● Requirement:
Copy each line of the material beneath that holds the word "color".

● Records supplied:
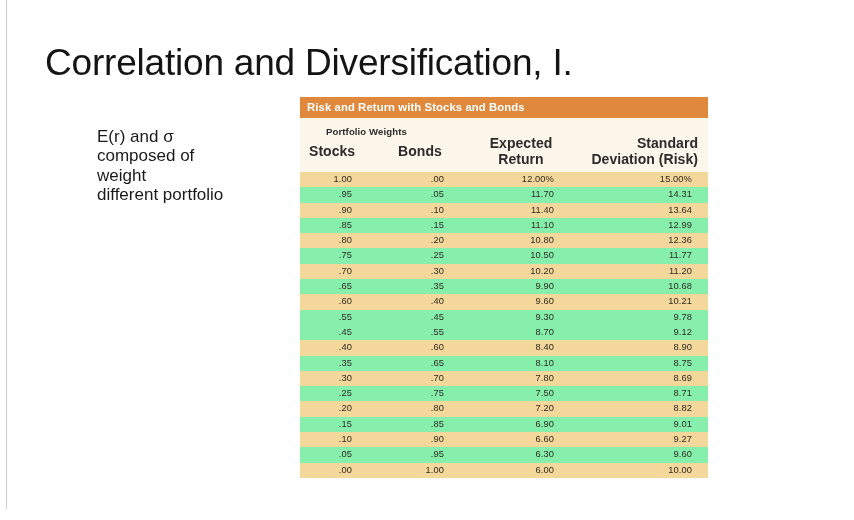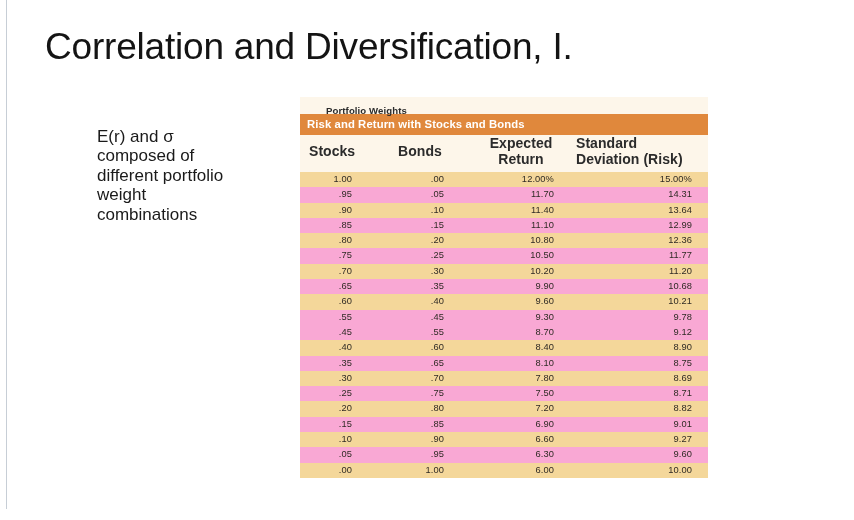--- a/index.html
+++ b/index.html
@@ -31,21 +31,21 @@
     left: 7px;
     top: 0;
     width: 847px;
     height: 520px;
     background: #ffffff;
   }
 
   #page-title {
     position: absolute;
     left: 38px;
-    top: 24px;
+    top: 40px;
     font-size: 37px;
     line-height: 46px;
     font-weight: 400;
     letter-spacing: -0.2px;
     color: #141414;
     white-space: nowrap;
   }
 
   #body-text {
     position: absolute;
@@ -108,63 +108,62 @@
     font-size: 14px;
     font-weight: bold;
     color: #2b2b2b;
     background: #fdf6ea;
     padding: 0 0 5px 0;
     height: 13px;
     letter-spacing: 0.05px;
     text-align: center;
   }
   table.grid thead th.h1 { text-align: left; padding-left: 9px; }
-  table.grid thead th.h4 { text-align: left; padding-right: 10px; }
+  table.grid thead th.h4 { text-align: right; padding-right: 10px; }
 
   table.grid tbody td {
     font-size: 9.3px;
     color: #2f2a24;
     height: 15.3px;
     line-height: 15.3px;
     padding: 0;
     text-align: center;
     letter-spacing: 0.1px;
   }
   table.grid tbody td.c1 { padding-right: 22px; text-align: right; }
   table.grid tbody td.c2 { padding-right: 22px; text-align: right; }
   table.grid tbody td.c3 { padding-right: 22px; text-align: right; }
   table.grid tbody td.c4 { padding-right: 16px; text-align: right; }
 
   table.grid tbody tr.odd td { background: #f4d79a; }
-  table.grid tbody tr.even td { background: #f9a8d4; }
+  table.grid tbody tr.even td { background: #86efac; }
 </style>
 </head>
 <body>
 
 <div id="slide-left-rule"></div>
 
 <div id="slide">
 
   <div id="page-title">Correlation and Diversification, I.</div>
 
   <div id="body-text">
     <div>E(r) and σ</div>
     <div>composed of</div>
+    <div>weight</div>
     <div>different portfolio</div>
-    <div>weight</div>
-    <div>combinations</div>
   </div>
 
   <div id="exhibit-table">
+
+    <div id="table-caption">Risk and Return with Stocks and Bonds</div>
 
     <div id="table-subhead">
       <span class="grp">Portfolio Weights</span>
     </div>
-
-    <div id="table-caption">Risk and Return with Stocks and Bonds</div>
 
     <table class="grid">
       <colgroup>
         <col class="c1">
           <col class="c2">
           <col class="c3">
           <col class="c4">
       </colgroup>
       <thead>
         <tr>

● Written solution:
     color: #141414;
     color: #2b2b2b;
     color: #2f2a24;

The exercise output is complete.